关于python：如何纠正TypeError：在散列之前必须对Unicode对象进行编码？

How to correct TypeError: Unicode-objects must be encoded before hashing?

我有这个错误：

1
2
3
4

Traceback (most recent call last):
File"python_md5_cracker.py", line 27, in <module>
m.update(line)
TypeError: Unicode-objects must be encoded before hashing

当我尝试在python 3.2.2中执行此代码时：

1
2
3
4
5
6
7
8
9
10
11
12
13
14
15
16
17
18
19
20
21
22
23
24
25
26
27
28
29
30
31
32
33
34
35
36
37
38
39
40
41

import hashlib, sys
m = hashlib.md5()
hash =""
hash_file = input("What is the file name in which the hash resides? ")
wordlist = input("What is your wordlist? (Enter the file name) ")
try:
hashdocument = open(hash_file,"r")
except IOError:
print("Invalid file.")
raw_input()
sys.exit()
else:
hash = hashdocument.readline()
hash = hash.replace("
","")

try:
wordlistfile = open(wordlist,"r")
except IOError:
print("Invalid file.")
raw_input()
sys.exit()
else:
pass
for line in wordlistfile:
# Flush the buffer (this caused a massive problem when placed
# at the beginning of the script, because the buffer kept getting
# overwritten, thus comparing incorrect hashes)
m = hashlib.md5()
line = line.replace("
","")
m.update(line)
word_hash = m.hexdigest()
if word_hash == hash:
print("Collision! The word corresponding to the given hash is", line)
input()
sys.exit()

print("The hash given does not correspond to any supplied word in the wordlist.")
input()
sys.exit()

相关讨论

错误已经表明你必须做什么。MD5操作字节，因此必须将unicode字符串编码为bytes，例如使用line.encode('utf-8')。

请先看看那个答案。

现在，错误消息很清楚：只能使用字节，不能使用python字符串(在python<3中以前是unicode)，因此必须使用首选编码对字符串进行编码：utf-32、utf-16、utf-8，甚至是受限制的8位编码(有些人可能称之为codepages)。

从文件中读取时，python 3会自动将单词表文件中的字节解码为unicode。我建议你这样做：

1	m.update(line.encode(wordlistfile.encoding))

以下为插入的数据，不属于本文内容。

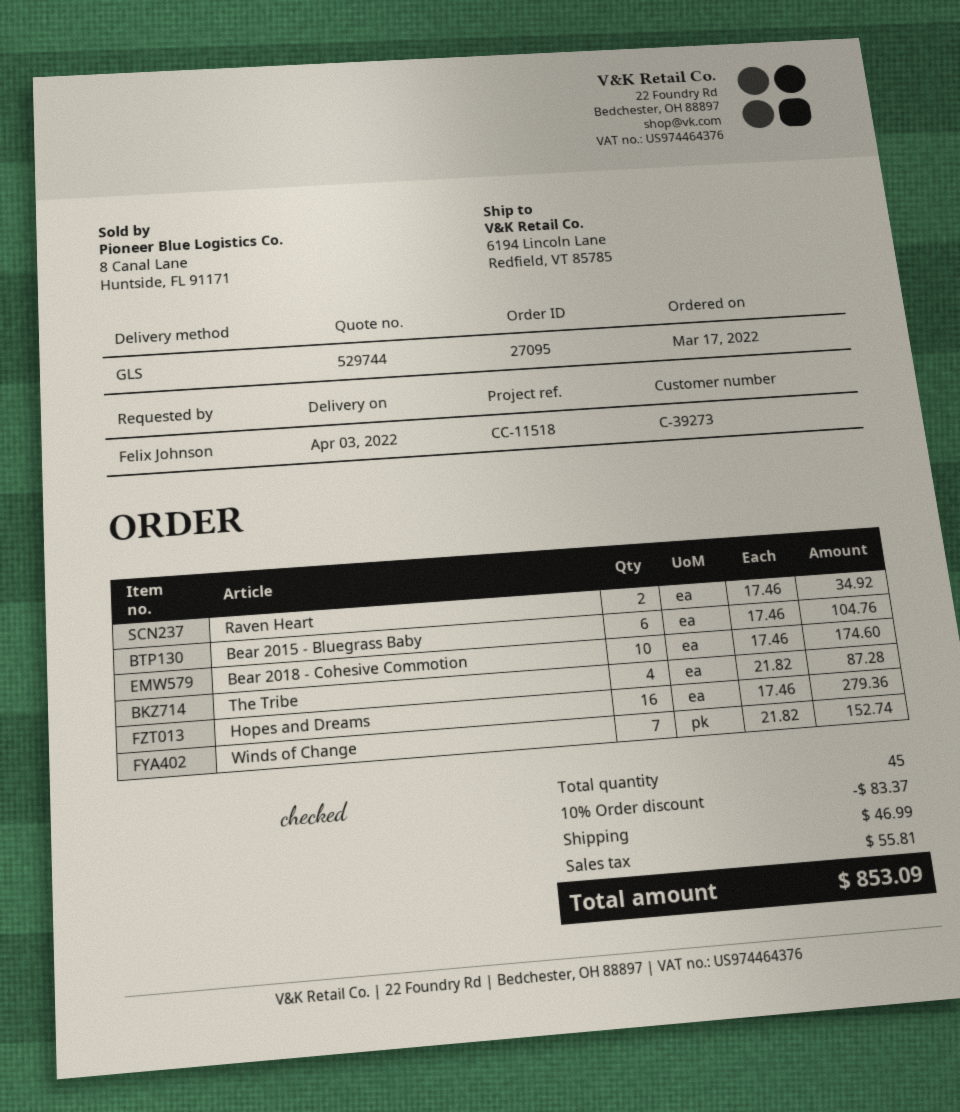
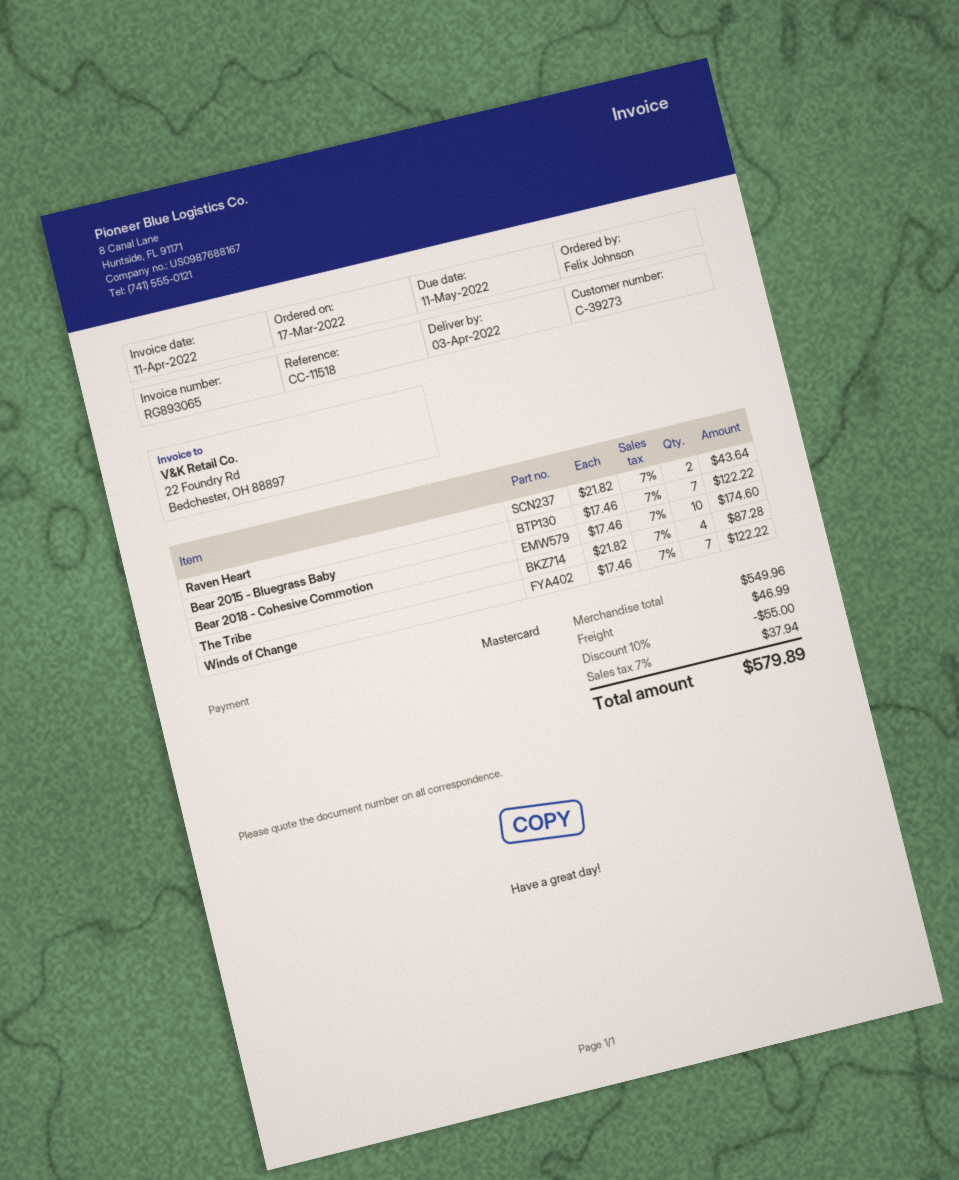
Raven Heart: 2 x 17.46 = 34.92 -> 2 x 21.82 = 43.64
Bear 2015 - Bluegrass Baby: 6 x 17.46 = 104.76 -> 7 x 17.46 = 122.22
Hopes and Dreams: 16 x 17.46 = 279.36 -> none
Winds of Change: 7 x 21.82 = 152.74 -> 7 x 17.46 = 122.22
discount: 10% = 83.37 -> 10% = 55.00
tax: 55.81 -> 37.94
total: 853.09 -> 579.89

因此，推送到MD5算法的编码数据的编码方式与底层文件完全相同。

您可以以二进制模式打开文件：

1
2
3
4
5
6
7
8
9
10
11
12
13

import hashlib

with open(hash_file) as file:
control_hash = file.readline().rstrip("
")

wordlistfile = open(wordlist,"rb")
# ...
for line in wordlistfile:
if hashlib.md5(line.rstrip(b'

')).hexdigest() == control_hash:
# collision

1
2
3
4

import hashlib
string_to_hash = '123'
hash_object = hashlib.sha256(str(string_to_hash).encode('utf-8'))
print('Hash', hash_object.hexdigest())

编码这行代码为我修复了它。

1	m.update(line.encode('utf-8'))

这个程序是上述MD5破解程序的无bug增强版本，它读取包含哈希密码列表的文件，并对照英语字典单词列表中的哈希单词进行检查。希望能有所帮助。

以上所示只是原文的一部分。